▶ Exercise goal: Print out all of the data below, keeping it identical to the original.

▶ Exercise data:
* * * * * * *

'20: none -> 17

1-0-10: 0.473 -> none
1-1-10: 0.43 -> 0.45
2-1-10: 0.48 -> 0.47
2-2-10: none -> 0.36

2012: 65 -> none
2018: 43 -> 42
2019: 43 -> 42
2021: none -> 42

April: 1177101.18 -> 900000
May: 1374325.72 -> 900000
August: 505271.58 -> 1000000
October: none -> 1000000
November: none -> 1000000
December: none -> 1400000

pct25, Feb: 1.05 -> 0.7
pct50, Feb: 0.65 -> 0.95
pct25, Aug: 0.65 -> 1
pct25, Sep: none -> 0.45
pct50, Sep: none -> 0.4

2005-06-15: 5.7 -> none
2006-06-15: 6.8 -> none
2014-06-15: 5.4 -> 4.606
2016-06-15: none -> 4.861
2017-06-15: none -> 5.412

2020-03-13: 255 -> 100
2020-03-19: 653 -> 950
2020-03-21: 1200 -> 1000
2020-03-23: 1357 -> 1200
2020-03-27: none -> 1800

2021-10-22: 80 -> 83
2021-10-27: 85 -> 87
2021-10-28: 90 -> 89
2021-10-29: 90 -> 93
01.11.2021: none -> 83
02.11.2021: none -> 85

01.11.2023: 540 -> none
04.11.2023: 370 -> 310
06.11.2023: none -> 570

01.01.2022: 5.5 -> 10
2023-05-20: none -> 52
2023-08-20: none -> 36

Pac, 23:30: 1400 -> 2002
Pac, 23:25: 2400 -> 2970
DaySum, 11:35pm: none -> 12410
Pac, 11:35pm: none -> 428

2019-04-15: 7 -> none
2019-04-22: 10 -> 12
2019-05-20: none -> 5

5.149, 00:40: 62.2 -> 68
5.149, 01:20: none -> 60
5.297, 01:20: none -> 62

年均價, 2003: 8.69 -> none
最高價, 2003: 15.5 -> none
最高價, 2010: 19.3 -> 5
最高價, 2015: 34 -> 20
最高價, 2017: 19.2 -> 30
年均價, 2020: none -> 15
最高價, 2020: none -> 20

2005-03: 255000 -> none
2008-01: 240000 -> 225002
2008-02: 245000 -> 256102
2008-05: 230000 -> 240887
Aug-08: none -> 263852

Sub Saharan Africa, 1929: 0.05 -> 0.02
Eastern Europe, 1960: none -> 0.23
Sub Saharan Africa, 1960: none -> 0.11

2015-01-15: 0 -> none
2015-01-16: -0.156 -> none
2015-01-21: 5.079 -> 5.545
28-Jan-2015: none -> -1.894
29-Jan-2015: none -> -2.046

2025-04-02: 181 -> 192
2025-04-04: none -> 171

* * * * * * *

▶ Solution to the exercise:
'20: none -> 17

1-0-10: 0.473 -> none
1-1-10: 0.43 -> 0.45
2-1-10: 0.48 -> 0.47
2-2-10: none -> 0.36

2012: 65 -> none
2018: 43 -> 42
2019: 43 -> 42
2021: none -> 42

April: 1177101.18 -> 900000
May: 1374325.72 -> 900000
August: 505271.58 -> 1000000
October: none -> 1000000
November: none -> 1000000
December: none -> 1400000

pct25, Feb: 1.05 -> 0.7
pct50, Feb: 0.65 -> 0.95
pct25, Aug: 0.65 -> 1
pct25, Sep: none -> 0.45
pct50, Sep: none -> 0.4

2005-06-15: 5.7 -> none
2006-06-15: 6.8 -> none
2014-06-15: 5.4 -> 4.606
2016-06-15: none -> 4.861
2017-06-15: none -> 5.412

2020-03-13: 255 -> 100
2020-03-19: 653 -> 950
2020-03-21: 1200 -> 1000
2020-03-23: 1357 -> 1200
2020-03-27: none -> 1800

2021-10-22: 80 -> 83
2021-10-27: 85 -> 87
2021-10-28: 90 -> 89
2021-10-29: 90 -> 93
01.11.2021: none -> 83
02.11.2021: none -> 85

01.11.2023: 540 -> none
04.11.2023: 370 -> 310
06.11.2023: none -> 570

01.01.2022: 5.5 -> 10
2023-05-20: none -> 52
2023-08-20: none -> 36

Pac, 23:30: 1400 -> 2002
Pac, 23:25: 2400 -> 2970
DaySum, 11:35pm: none -> 12410
Pac, 11:35pm: none -> 428

2019-04-15: 7 -> none
2019-04-22: 10 -> 12
2019-05-20: none -> 5

5.149, 00:40: 62.2 -> 68
5.149, 01:20: none -> 60
5.297, 01:20: none -> 62

年均價, 2003: 8.69 -> none
最高價, 2003: 15.5 -> none
最高價, 2010: 19.3 -> 5
最高價, 2015: 34 -> 20
最高價, 2017: 19.2 -> 30
年均價, 2020: none -> 15
最高價, 2020: none -> 20

2005-03: 255000 -> none
2008-01: 240000 -> 225002
2008-02: 245000 -> 256102
2008-05: 230000 -> 240887
Aug-08: none -> 263852

Sub Saharan Africa, 1929: 0.05 -> 0.02
Eastern Europe, 1960: none -> 0.23
Sub Saharan Africa, 1960: none -> 0.11

2015-01-15: 0 -> none
2015-01-16: -0.156 -> none
2015-01-21: 5.079 -> 5.545
28-Jan-2015: none -> -1.894
29-Jan-2015: none -> -2.046

2025-04-02: 181 -> 192
2025-04-04: none -> 171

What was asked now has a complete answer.